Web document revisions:
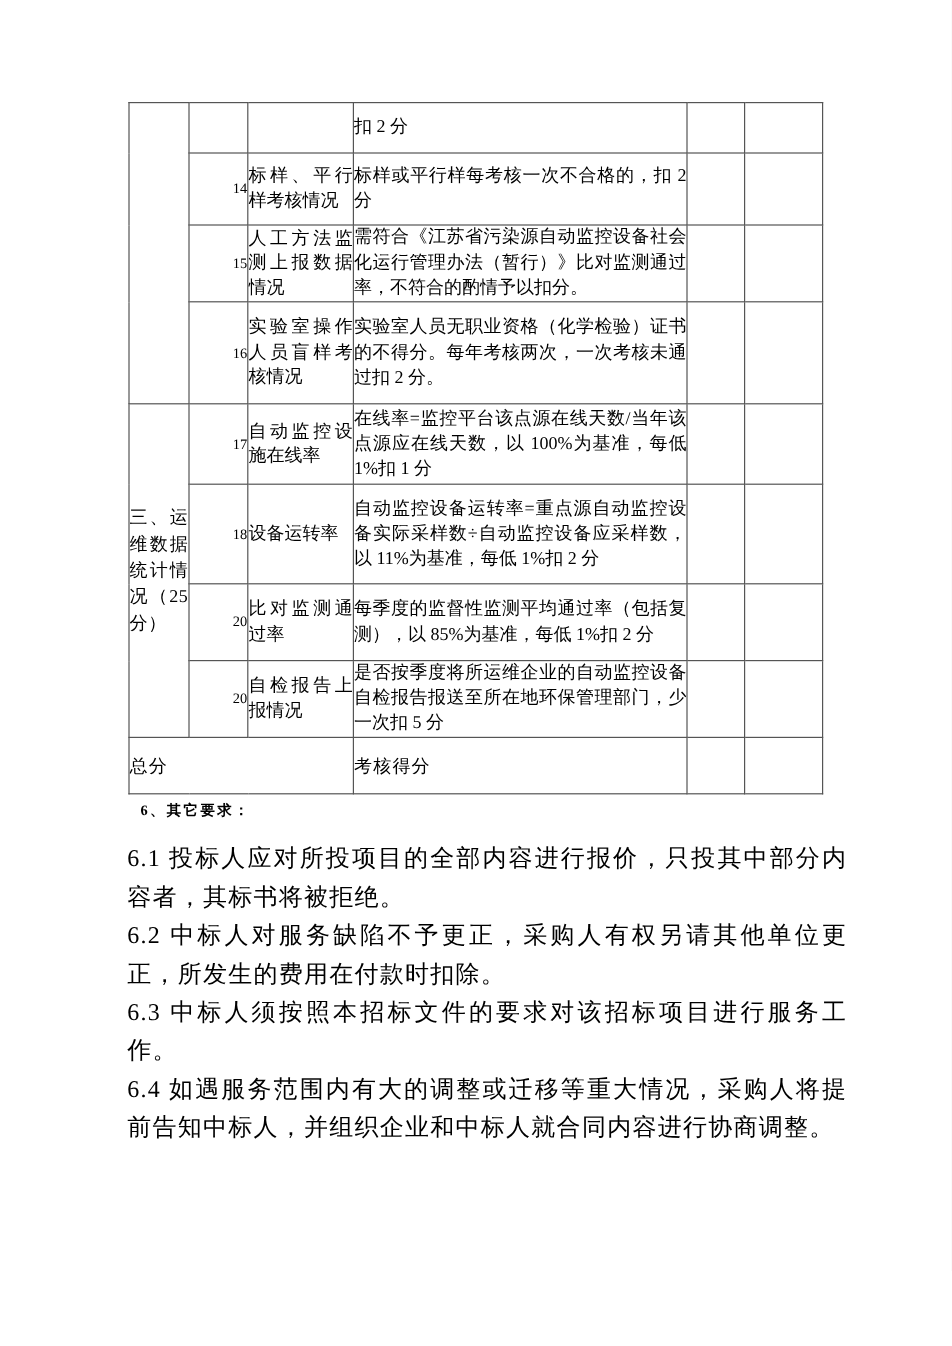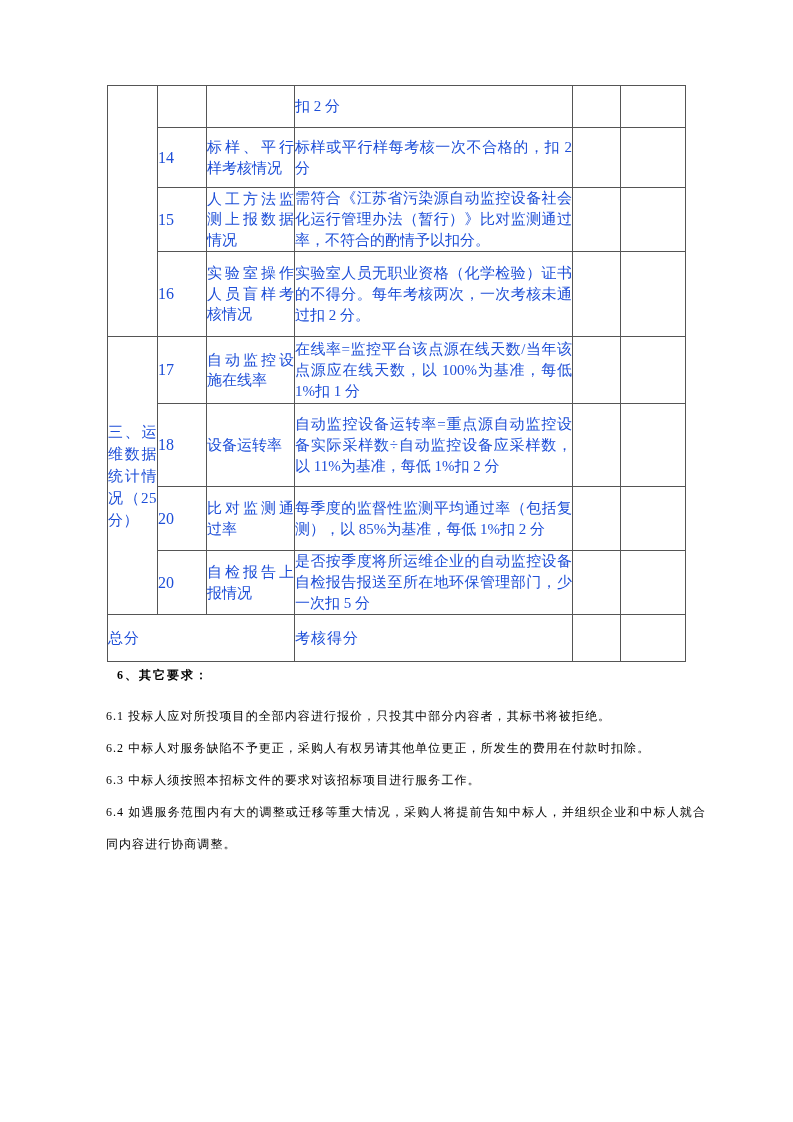--- a/index.html
+++ b/index.html
@@ -17,38 +17,38 @@
   }
 
   
   table.score-table {
     position: absolute;
     left: 107px; top: 85px;
     width: 578px;
     border-collapse: collapse;
     table-layout: fixed;
     font-size: 15px;
-    color: #1d4ed8;
+    color: #000000;
   }
   table.score-table td {
     border: 1px solid #555555;
     padding: 0;
     vertical-align: middle;
     overflow: hidden;
     box-sizing: border-box;
   }
   td.cat {
     text-align: justify;
     padding: 0 7px;
     line-height: 22px;
     letter-spacing: 0.5px;
   }
   td.num {
-    text-align: left;
-    font-size: 16px;
+    text-align: right;
+    font-size: 12px;
     font-family: "Liberation Serif", "DejaVu Serif", serif;
   }
   td.item {
     text-align: justify;
     padding: 0 10px 0 8px;
     line-height: 20.5px;
   }
   td.desc {
     text-align: justify;
     padding: 2px 16px 2px 8px;
@@ -79,21 +79,21 @@
     letter-spacing: 2px;
     color: #000000;
   }
   .paragraphs {
     position: absolute;
     left: 106px; top: 700px;
     width: 600px;
   }
   .paragraphs p {
     margin: 0;
-    font-size: 12px;
+    font-size: 20px;
     line-height: 32px;
     letter-spacing: 1.05px;
     text-align: justify;
     color: #000000;
   }
 </style>
 </head>
 <body>
 
 <div class="page">

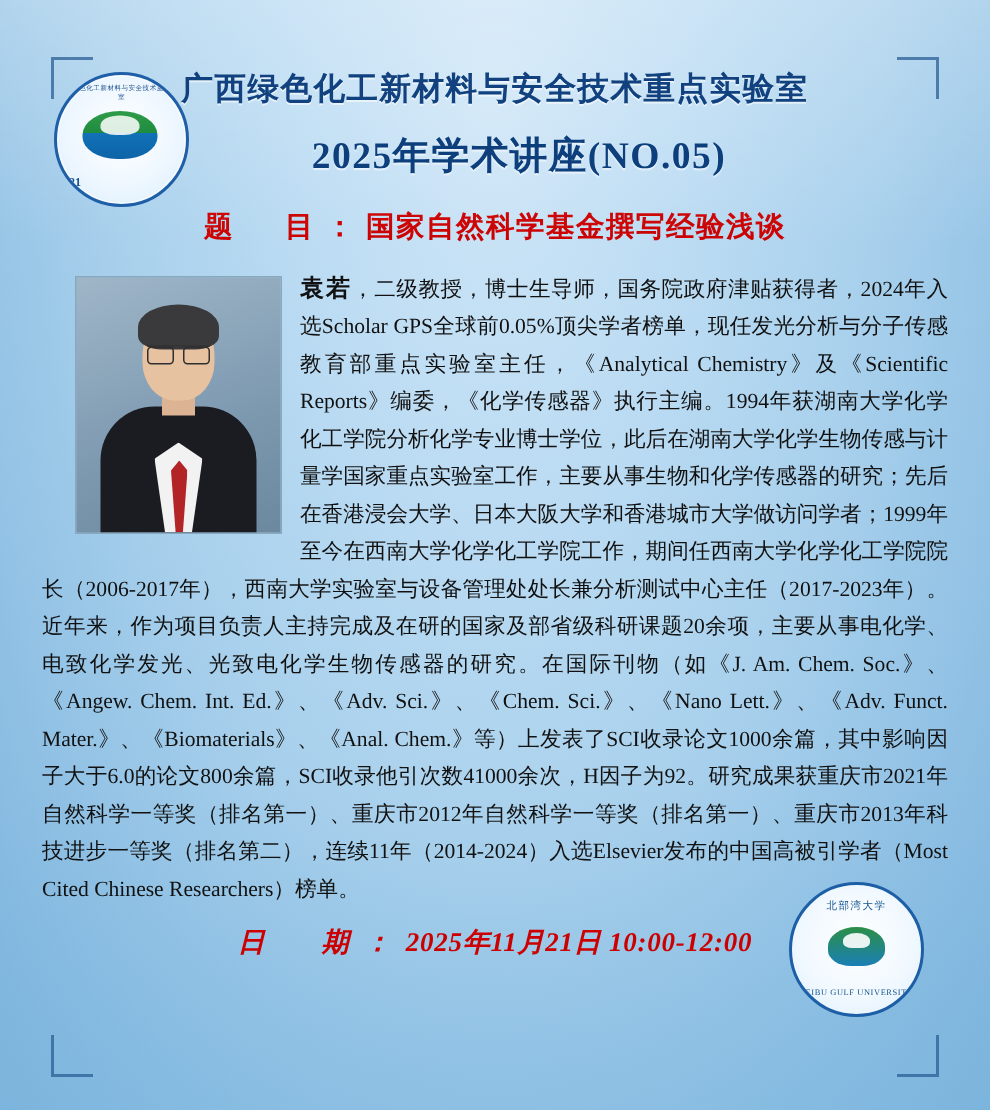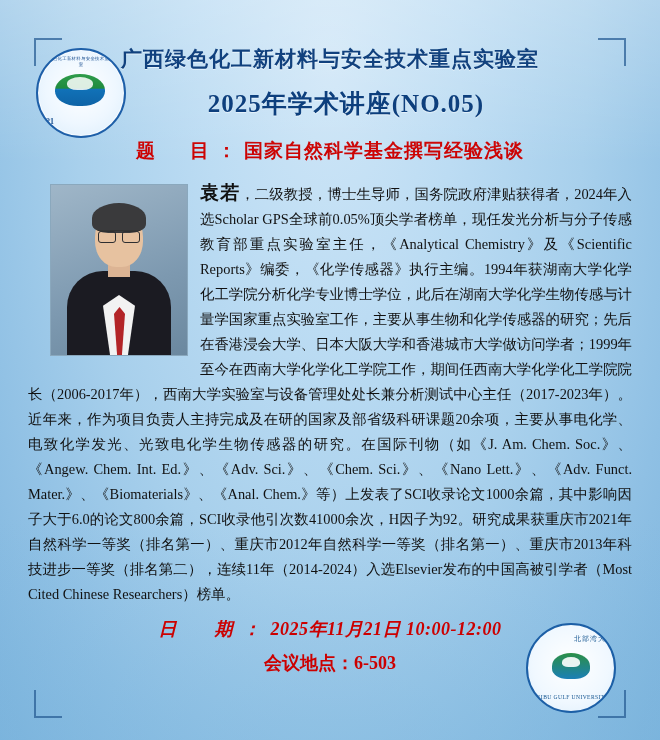--- a/index.html
+++ b/index.html
@@ -220,21 +220,21 @@
     position: absolute;
     left: 63px;
     bottom: 0;
     width: 11px;
     height: 48px;
     background: #b32427;
     clip-path: polygon(50% 0, 100% 14%, 72% 100%, 28% 100%, 0 14%);
   }
   .name {
     font-weight: bold;
-    font-size: 19px;
+    font-size: 16px;
     letter-spacing: 1px;
   }
   .footer {
     margin: 10px 28px 0 28px;
     text-align: center;
     position: relative;
   }
   .date-line {
     font-size: 18px;
     font-weight: bold;
@@ -256,21 +256,21 @@
     width: 86px;
     height: 86px;
     border-radius: 50%;
     border: 2px solid #1c5fa6;
     background: radial-gradient(circle at 50% 45%, #ffffff 0%, #f0f8ff 60%, #dcedfb 100%);
     overflow: hidden;
   }
   .univ-logo .cn {
     position: absolute;
     left: 0; right: 0; top: 9px;
-    text-align: right;
+    text-align: center;
     font-size: 7px;
     color: #13548f;
     letter-spacing: 1px;
   }
   .univ-logo .mark {
     position: absolute;
     left: 24px;
     top: 28px;
     width: 38px;
     height: 26px;
@@ -337,23 +337,20 @@
       <div class="glasses"></div>
     </div>
     <span class="name">袁若</span><span>，二级教授，博士生导师，国务院政府津贴获得者，2024年入选Scholar GPS全球前0.05%顶尖学者榜单，现任发光分析与分子传感教育部重点实验室主任，《Analytical Chemistry》及《Scientific Reports》编委，《化学传感器》执行主编。1994年获湖南大学化学化工学院分析化学专业博士学位，此后在湖南大学化学生物传感与计量学国家重点实验室工作，主要从事生物和化学传感器的研究；先后在香港浸会大学、日本大阪大学和香港城市大学做访问学者；1999年至今在西南大学化学化工学院工作，期间任西南大学化学化工学院院长（2006-2017年），西南大学实验室与设备管理处处长兼分析测试中心主任（2017-2023年）。近年来，作为项目负责人主持完成及在研的国家及部省级科研课题20余项，主要从事电化学、电致化学发光、光致电化学生物传感器的研究。在国际刊物（如《J. Am. Chem. Soc.》、《Angew. Chem. Int. Ed.》、《Adv. Sci.》、《Chem. Sci.》、《Nano Lett.》、《Adv. Funct. Mater.》、《Biomaterials》、《Anal. Chem.》等）上发表了SCI收录论文1000余篇，其中影响因子大于6.0的论文800余篇，SCI收录他引次数41000余次，H因子为92。研究成果获重庆市2021年自然科学一等奖（排名第一）、重庆市2012年自然科学一等奖（排名第一）、重庆市2013年科技进步一等奖（排名第二），连续11年（2014-2024）入选Elsevier发布的中国高被引学者（Most Cited Chinese Researchers）榜单。</span>
     <div class="clear"></div>
   </div>
 
   <div class="footer">
     <div class="date-line">
       <span class="k">日　期：</span><span>2025年11月21日  10:00-12:00</span>
     </div>
-    <div class="place-line">
-      <span>会议地点：</span><span>6-503</span>
-    </div>
 
     <div class="univ-logo">
       <div class="cn">北部湾大学</div>
       <div class="mark"></div>
       <div class="en">BEIBU GULF UNIVERSITY</div>
     </div>
   </div>
 
 </div>
 

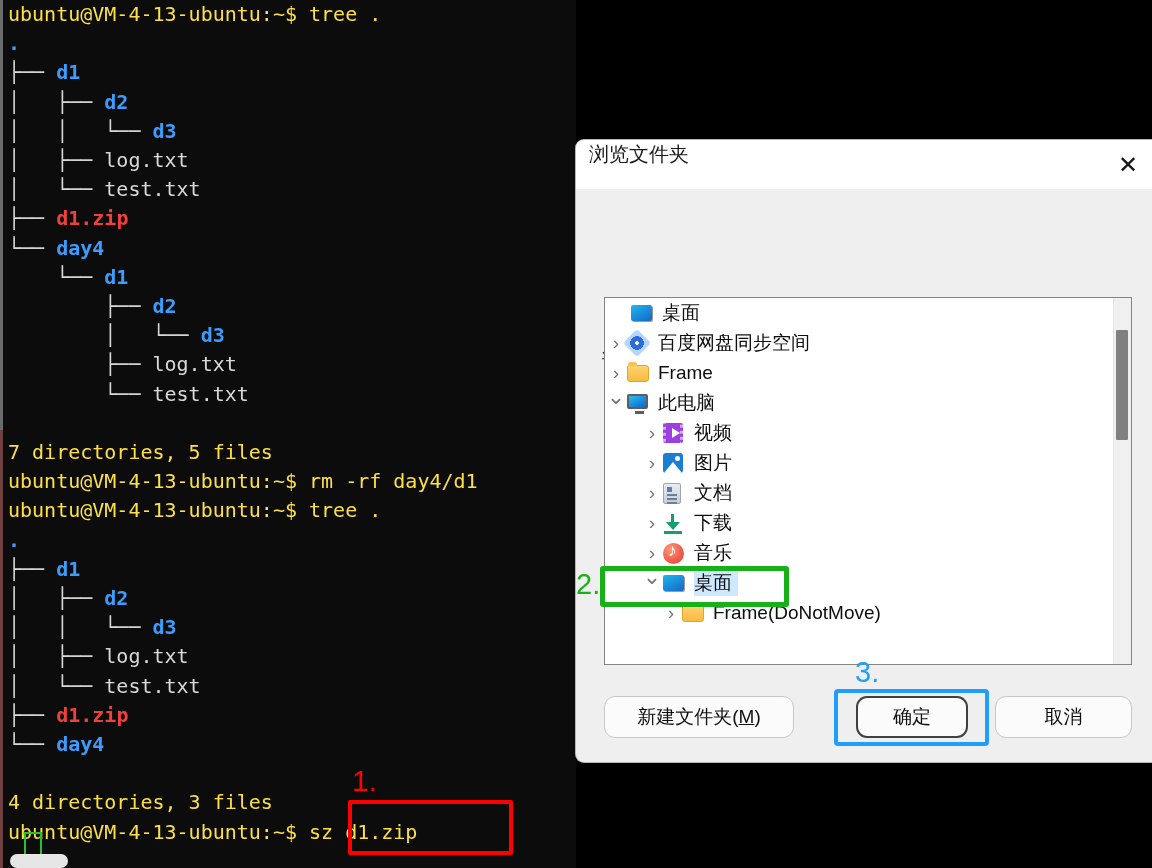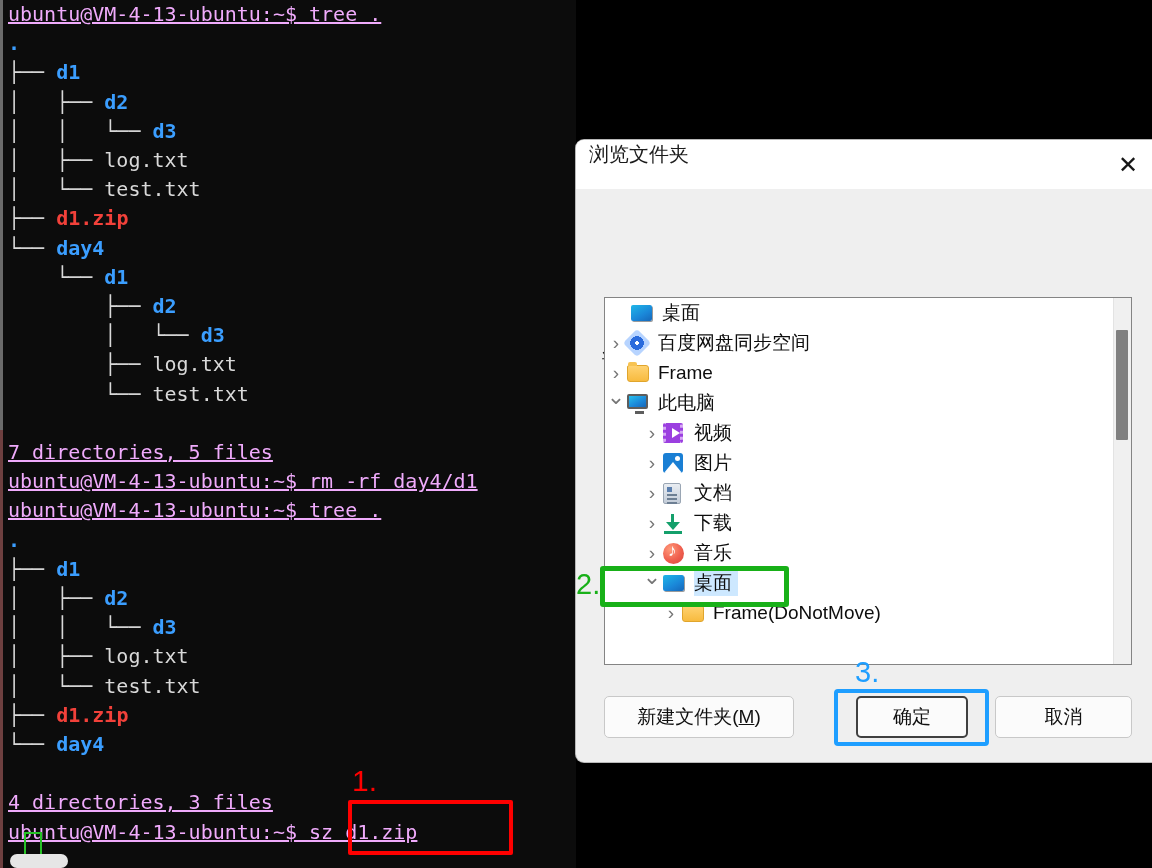--- a/index.html
+++ b/index.html
@@ -22,21 +22,21 @@
   #term-text{
     position:absolute;left:8px;top:0;
     font-family:"DejaVu Sans Mono","Liberation Mono",monospace;
     font-size:20px;line-height:29.2px;
     white-space:pre;
     color:#d8d8d8;
     letter-spacing:0px;
   }
   .t-dir{color:#3b9eff;font-weight:bold;}
   .t-zip{color:#f2413a;font-weight:bold;}
-  .t-plain{color:#f0abfc;text-decoration:underline;}
+  .t-plain{color:#fde047;}
   .t-branch{color:#d9d9d9;}
 
   
   #term-cursor{
     position:absolute;left:24px;top:832px;width:18px;height:26px;
     border:2px solid #27c227;box-sizing:border-box;background:transparent;
   }
   
   #term-bottom-bar{
     position:absolute;left:10px;top:854px;width:58px;height:14px;
@@ -213,21 +213,21 @@
     border:5px solid #18b018;box-sizing:border-box;border-radius:3px;
   }
   #anno-green-num{
     position:absolute;left:576px;top:570px;
     color:#18b018;font-size:29px;line-height:1;
   }
 
   
   .dlg-btn{
     position:absolute;height:42px;
-    background:#fbfbfb;border:1px solid #c8c8c8;border-radius:5px;
+    background:#fbfbfb;border:1px solid #c8c8c8;border-radius:11px;
     display:flex;align-items:center;justify-content:center;
     font-size:19px;color:#101010;box-sizing:border-box;
   }
   #btn-newfolder{left:28px;top:556px;width:190px;}
   #btn-ok{left:280px;top:556px;width:112px;border:2px solid #404040;}
   #btn-cancel{left:419px;top:556px;width:137px;}
   .mnem{text-decoration:underline;}
 
   
   #anno-blue-box{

REQUIRED ACTION:
Among the records, find each line where the word "right" occurs, and copy it.

WRITTEN SOLUTION:
+    text-align: right;
     left: 0; right: 0; top: 9px;
-    text-align: right;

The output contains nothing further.